Vivement critiqué par son voisin afghan pour sa politique de réconciliation nationale avec les talibans pakistanais, qui contribuerait à la multiplication des attentats en Afghanistan, le premier ministre pakistanais, Yousouf Raza Gilani, a écarté, le 8 juillet, les accusations de laxisme. « Le Pakistan a souffert plus que tout autre du terrorisme et le combattra avec une poigne de fer (...). Pourquoi déstabiliser l’Afghanistan, il est dans notre intérêt que ce pays soit stable. »
Le ministre des affaires étrangères pakistanais, Shah Mehmoud Qureshi a justifié au Monde, « cette stratégie de dialogue qui répond à nos besoins de sécurité ». Pour autant, a-t-il ajouté, « nous ne négocions pas avec les terroristes et nous ne le ferons jamais ».
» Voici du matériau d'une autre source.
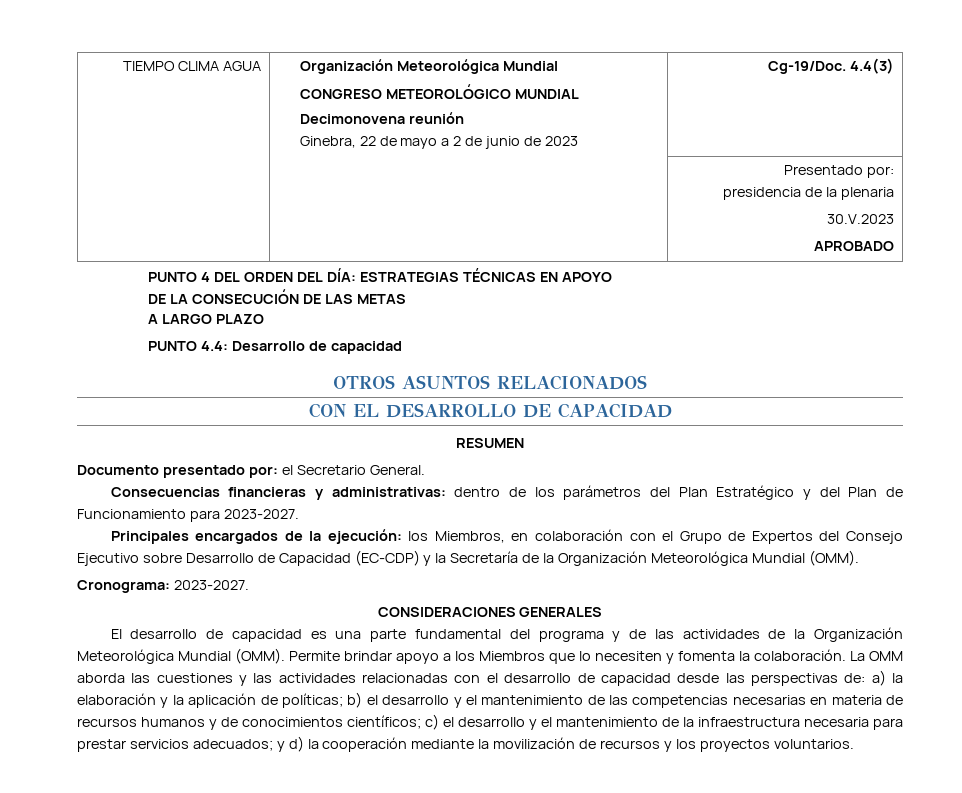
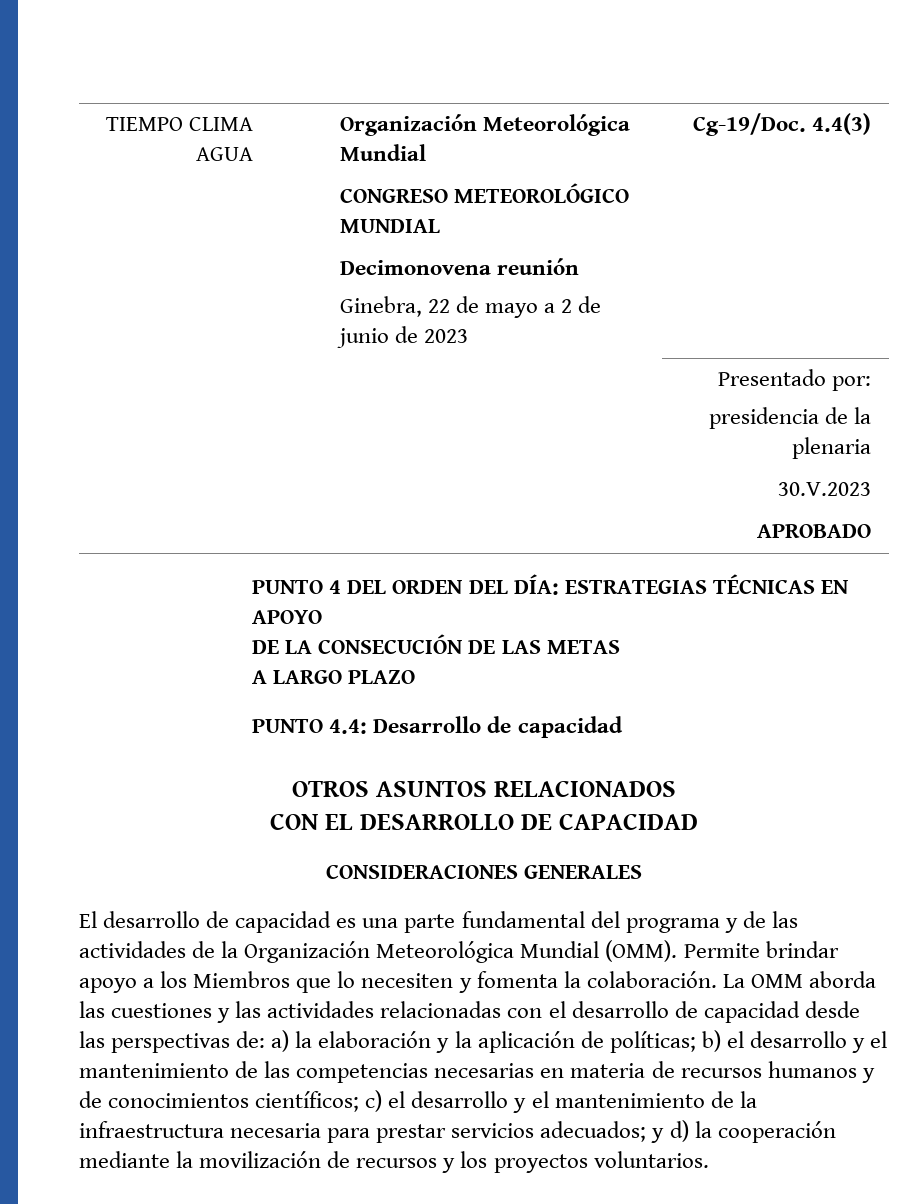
- RESUMEN
- Documento presentado por: el Secretario General.
- Consecuencias financieras y administrativas: dentro de los parámetros del Plan Estratégico y del Plan de Funcionamiento para 2023-2027.
- Principales encargados de la ejecución: los Miembros, en colaboración con el Grupo de Expertos del Consejo Ejecutivo sobre Desarrollo de Capacidad (EC-CDP) y la Secretaría de la Organización Meteorológica Mundial (OMM).
- Cronograma: 2023-2027.

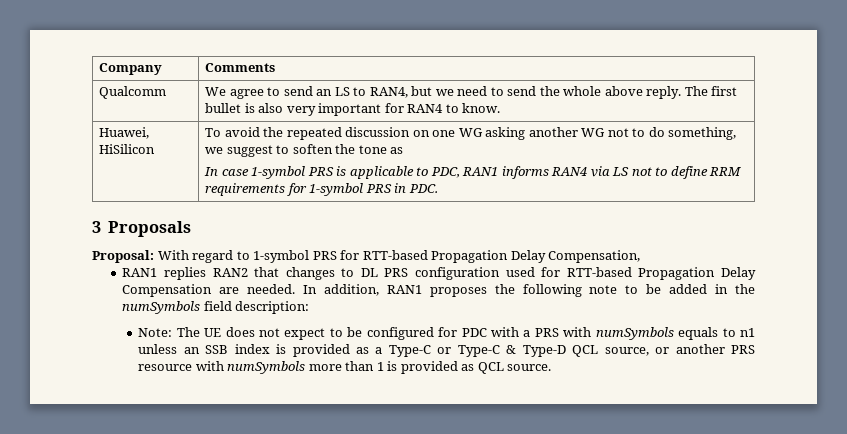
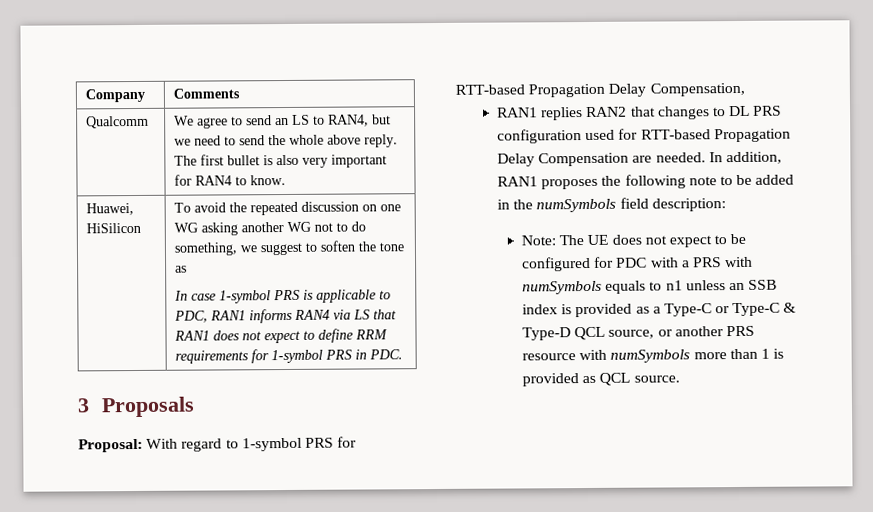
- In case 1-symbol PRS is applicable to PDC, RAN1 informs RAN4 via LS not to define RRM requirements for 1-symbol PRS in PDC.
+ In case 1-symbol PRS is applicable to PDC, RAN1 informs RAN4 via LS that RAN1 does not expect to define RRM requirements for 1-symbol PRS in PDC.

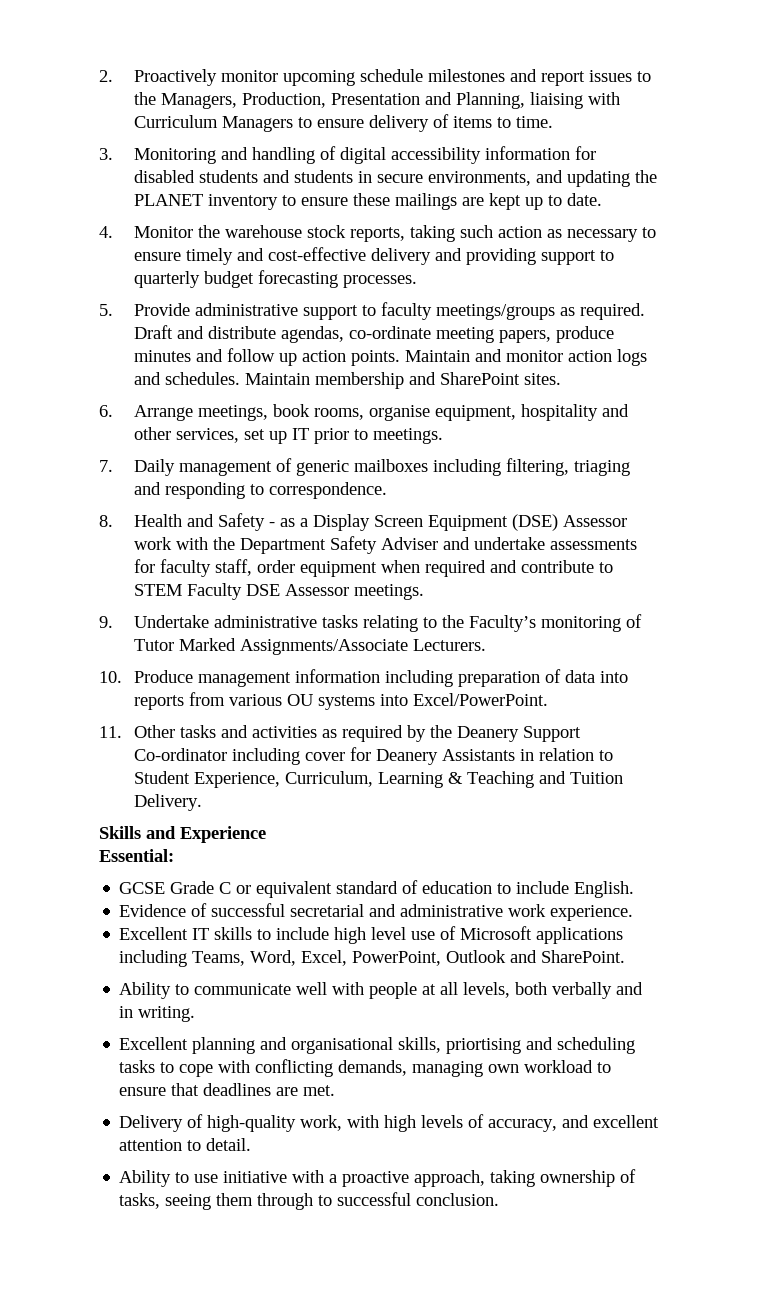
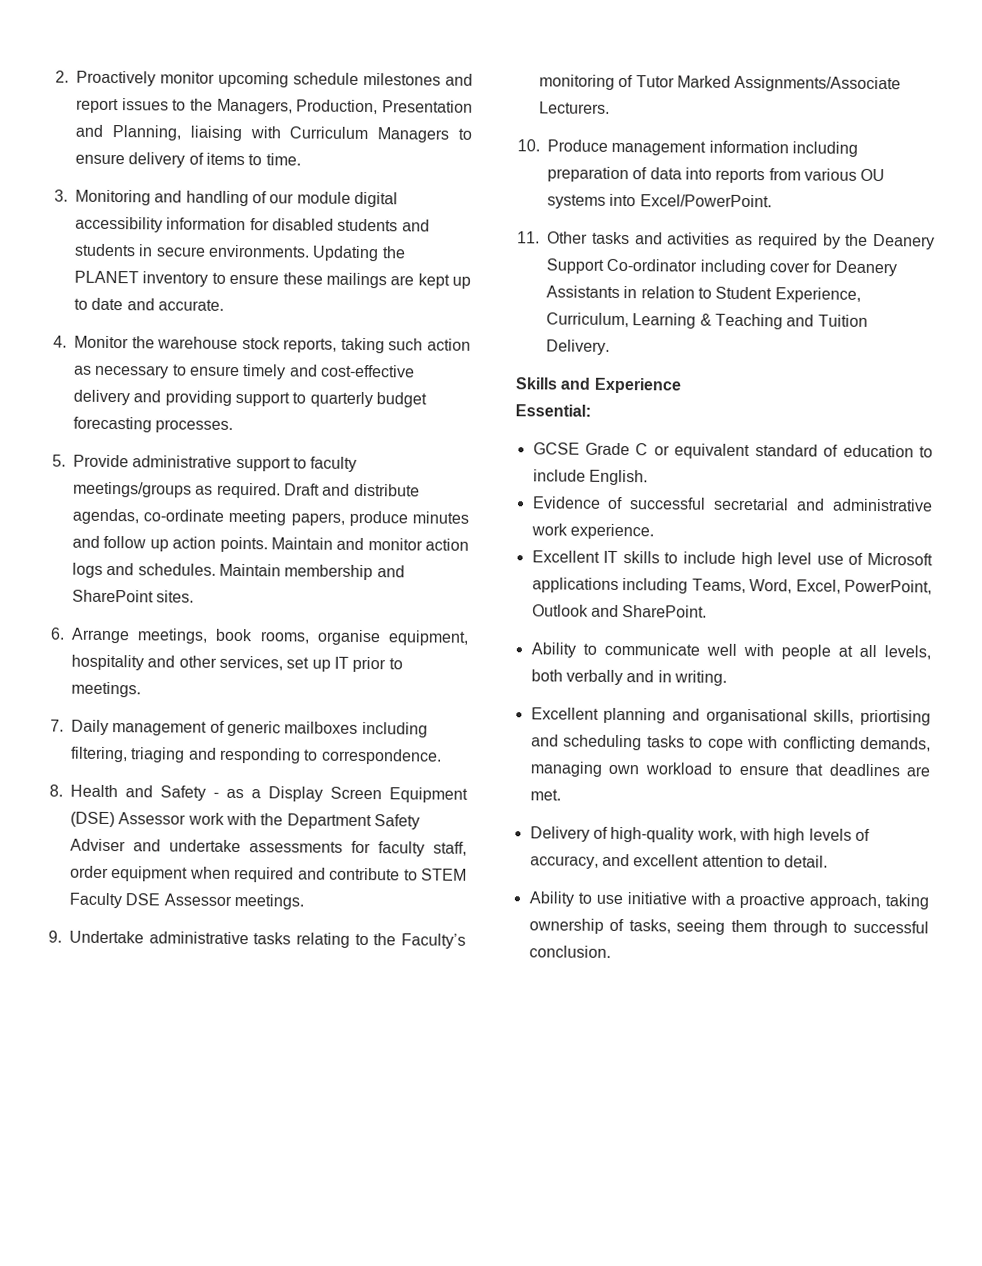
- 3. Monitoring and handling of digital accessibility information for disabled students and students in secure environments, and updating the PLANET inventory to ensure these mailings are kept up to date.
+ 3. Monitoring and handling of our module digital accessibility information for disabled students and students in secure environments. Updating the PLANET inventory to ensure these mailings are kept up to date and accurate.

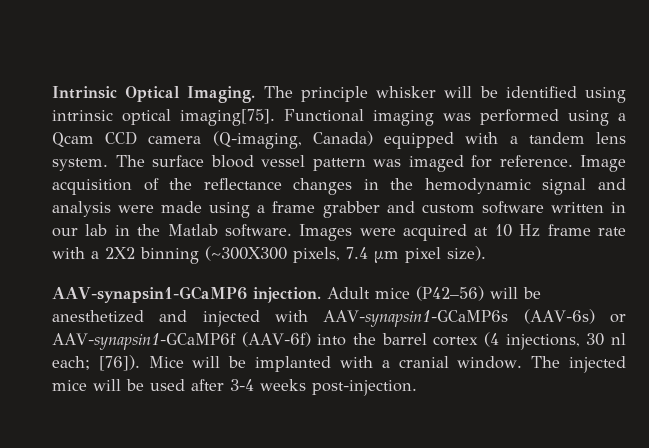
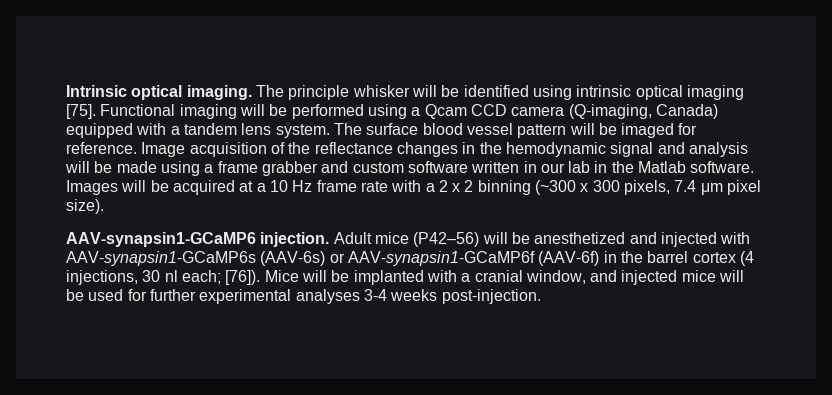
- Intrinsic Optical Imaging.
+ Intrinsic optical imaging.
- The principle whisker will be identified using intrinsic optical imaging[75]. Functional imaging was performed using a Qcam CCD camera (Q-imaging, Canada) equipped with a tandem lens system.
+ The principle whisker will be identified using intrinsic optical imaging [75]. Functional imaging will be performed using a Qcam CCD camera (Q-imaging, Canada) equipped with a tandem lens system.
- The surface blood vessel pattern was imaged for reference.
+ The surface blood vessel pattern will be imaged for reference.
- Image acquisition of the reflectance changes in the hemodynamic signal and analysis were made using a frame grabber and custom software written in our lab in the Matlab software.
+ Image acquisition of the reflectance changes in the hemodynamic signal and analysis will be made using a frame grabber and custom software written in our lab in the Matlab software.
- Images were acquired at 10 Hz frame rate with a 2X2 binning (~300X300 pixels, 7.4 μm pixel size).
+ Images will be acquired at a 10 Hz frame rate with a 2 x 2 binning (~300 x 300 pixels, 7.4 μm pixel size).
- Adult mice (P42–56) will be anesthetized and injected with AAV-synapsin1-GCaMP6s (AAV-6s) or AAV-synapsin1-GCaMP6f (AAV-6f) into the barrel cortex (4 injections, 30 nl each; [76]).
+ Adult mice (P42–56) will be anesthetized and injected with AAV-synapsin1-GCaMP6s (AAV-6s) or AAV-synapsin1-GCaMP6f (AAV-6f) in the barrel cortex (4 injections, 30 nl each; [76]).
- Mice will be implanted with a cranial window. The injected mice will be used after 3-4 weeks post-injection.
+ Mice will be implanted with a cranial window, and injected mice will be used for further experimental analyses 3-4 weeks post-injection.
Néanmoins, le nouveau gouvernement pakistanais, en fonction depuis la fin mars, doit déjà faire face à un bilan contrasté de cette stratégie du dialogue destinée à restaurer la paix civile. Le cessez-le-feu, signé, en avril, avec Baitullah Mehsud, chef du Mouvement des talibans pakistanais, installé dans le Sud-Waziristan, face aux provinces afghanes de Khost et du Paktika, a été rompu le 29 juin.
Cette décision a fait suite à l’annonce, par le gouvernement, d’envoyer de nouveau l’armée pakistanaise dans la région comprise entre Peshawar et le passage frontalier de Khyber, au nord-ouest du pays, dans la zone tribale qu’elle avait désertée. Face à la détérioration de la situation et aux pressions des Etats-Unis, qui ne cachent pas leur inquiétude face aux conséquences de cette réconciliation, Islamabad ne pouvait rester sans réaction. Attaques de convois de l’OTAN sur la voie menant à l’Afghanistan, kidnappings, menaces sur la ville de Peshawar qui compte deux millions d’habitants, la pression était trop forte.
Le chef des insurgés locaux, Mangal Bagh, a assuré qu’il n’était pas membre du Mouvement des talibans pakistanais et qu’il agissait pour son propre compte. Mercredi 9 juillet, les autorités de la région de Khyber ont indiqué que la paix était revenue au terme d’un nouvel accord avec les chefs tribaux qui s’étaient engagés à restaurer l’ordre. « Nous ne négocions qu’avec les chefs des tribus », a insisté le ministre des affaires étrangères pakistanais.
Mais cette stratégie connaît des ratés. Non loin de Peshawar, dans la vallée de Swat, les autorités pakistanaises s’inquiètent des suites de l’accord de paix signé le 21 mai avec les combattants islamistes. Le 26 juin, des activistes locaux ont saccagé et brûlé le seul hôtel de la station de ski de cette ancienne destination touristique. Les talibans ont démenti toute implication mais deux jours plus tôt, ils brûlaient cinq écoles de filles dans la vallée et la même semaine, des hommes armés prenaient le contrôle d’une école primaire de Mingora, principale ville de la vallée de Swat. « Nous ne contrôlons plus la région, les activistes font la loi là-bas », a assuré, à Reuters, le chef de la police locale.
La recherche par Islamabad d’appui auprès des chefs tribaux dans les zones tribales n’est pas sans risque pour leurs nouveaux alliés. Fin juin, dans le Sud-Waziristan, une vingtaine de fidèles du chef Bitani, qui soutient le gouvernement Gilani, ont été tués par les partisans de Baitullah Mehsud.